Roles of DNA Target in Cancer Cell-Selective Cytotoxicity by Dicopper Complexes with DNA Target/Ligand Conjugates

Abstract

The DNA target/ligand conjugates (HL^X, X = Pn and Mn, n = 1-3) were synthesized where various lengths of -CONH(CH₂CH₂O)_nCH₂CH₂NHCO- linkers with a 9-phenanthrenyl (P) or methyl (M) terminal as DNA targets replace the methyl group of 2,6-di(amide-tether cyclen)-p-cresol ligand (HL). DNA binding, DNA cleavage, cellular uptake, and cytotoxicity of [Cu₂(μ-OH)(L^X)](ClO₄)₂ (1^X) are examined and compared with those of [Cu₂(μ-OH)(L)](ClO₄)₂ (1) to clarify roles of DNA targets. Upon reaction of 1^X with H₂O₂, μ-1,1-O₂H complexes are formed for DNA cleavage. 1^P1, 1^P2, and 1^P3 are 22-, 11-, 3-fold more active for conversion of Form II to III in the cleavage of supercoiled plasmid DNA with H₂O₂ than 1, where the short P-linker may fix a dicopper moiety within a small number of base pairs to facilitate DNA double-strand breaks (dsb). This enhances the proapoptotic activity of 1^P1, 1^P2, and 1^P3, which are 30-, 12-, and 9.9-fold cytotoxic against HeLa cells than 1. DNA dsb and cytotoxicity are 44% correlated in 1^P1-3 but 5% in 1^M1-3, suggesting specific DNA binding of P-linkers and nonspecific binding of M-linkers in biological cells. 1^P1-3 exert cancer cell-selective cytotoxicity against lung and pancreas cancer and normal cells where the short P-linker enhances the selectivity, but 1^M1-3 do not. Intracellular visualization, apoptosis assay, and caspase activity assay clarify mitochondrial apoptosis caused by 1^P1-3. The highest cancer cell selectivity of 1^P1 may be enabled by the short P-linker promoting dsb of mitochondrial DNA with H₂O₂ increased by mitochondrial dysfunction in cancer cells.

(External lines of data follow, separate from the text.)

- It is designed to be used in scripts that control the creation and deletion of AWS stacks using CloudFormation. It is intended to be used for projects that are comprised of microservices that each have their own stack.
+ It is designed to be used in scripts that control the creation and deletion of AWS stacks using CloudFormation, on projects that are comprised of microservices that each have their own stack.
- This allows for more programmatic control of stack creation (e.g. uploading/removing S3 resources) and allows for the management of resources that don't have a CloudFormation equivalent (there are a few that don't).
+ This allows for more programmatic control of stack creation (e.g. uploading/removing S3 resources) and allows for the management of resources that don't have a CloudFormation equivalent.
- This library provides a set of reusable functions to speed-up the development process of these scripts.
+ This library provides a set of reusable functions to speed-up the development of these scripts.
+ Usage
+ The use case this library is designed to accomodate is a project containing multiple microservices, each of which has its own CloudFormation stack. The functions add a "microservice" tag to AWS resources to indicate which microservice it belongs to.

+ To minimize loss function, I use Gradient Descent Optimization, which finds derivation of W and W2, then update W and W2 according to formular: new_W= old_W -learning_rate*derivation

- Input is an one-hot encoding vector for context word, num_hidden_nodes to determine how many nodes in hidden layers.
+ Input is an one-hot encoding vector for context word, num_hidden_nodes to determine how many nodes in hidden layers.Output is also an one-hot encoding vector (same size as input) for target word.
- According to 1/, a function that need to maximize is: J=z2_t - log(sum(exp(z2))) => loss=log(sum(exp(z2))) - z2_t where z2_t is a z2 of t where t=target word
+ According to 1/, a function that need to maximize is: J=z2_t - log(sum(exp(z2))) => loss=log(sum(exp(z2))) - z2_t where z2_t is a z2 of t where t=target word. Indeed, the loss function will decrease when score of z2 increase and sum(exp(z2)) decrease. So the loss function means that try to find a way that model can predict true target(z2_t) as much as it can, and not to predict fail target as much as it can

Scheme 1. Chemical Structures of HL, HL^X, 1, and 1^X (X = P1–3 and M1–3)

DNA targets are highlighted by red frames.

Scheme 2. Synthetic Route of HL^X (X = P1–3 and M1–3)

Figure 1

(A) Plots of fluorescence emission intensity at 601 nm vs concentrations of 1 (red), 1^P1 (light green), 1^P2 (light blue), and 1^P3 (purple). (B) DNA binding constants K_app (×10⁶ M^–1) estimated from these data. Conditions: [complex] = 0–400 μM, [ct-DNA] = 20 μM bp, [EtBr] = 3.3 μM, [NaCl] = 10 mM, [buffer] = 10 mM (pH 6.0, MES), λ_ex = 510 nm at 37°C.

Scheme 3. Chemical Structures of 2^X (X = P1 and P3)

Figure 2

Time courses for the increase of Form III (%) in the reaction of pUC19 DNA (50 μM bp) with the complex (50 μM) and H₂O₂ (0.5 mM) at pH 6.0 (MES, 10 mM) at 37°C. (A) 1^P1 (right green), 1^P2 (right blue), 1^P3 (purple), and 1 (red) and (B) 1^M1 (right green), 1^M2 (right blue), 1^M3 (purple), and 1 (red). Experiments were repeated at least three times.

Figure 3

Plots of expected enhancement rates in DNA dsb in HeLa cells (A) × (C) shown in Table 3 vs enhancement rates in cytotoxicity against HeLa cells (B) for 1^P1–3 (red line) and 1M^1–3 (purple line). The slopes of the red and blue lines are 0.44 and 0.053, respectively.

Figure 4

Confocal microscopic images of 1^P1–3 (200 μM) in HeLa cells in the dark on 1 h incubation. Bright-field images (A, E, I). Blue fluorescence indicates the fluorescence of 1^P1 (B), 1^P2 (F), and 1^P3 (J) (λ_ex = 405 nm). Red fluorescence is mitochondrial staining by Mito Tracker Deep Red FM (50 nM) (Thermo Fisher) (C, G, K) (λ_ex = 640 nm). (D, H, L) Overlay images of panels (A)–(C), (E)–(G), and (I)–(K), respectively. The scale bar is 20 μm.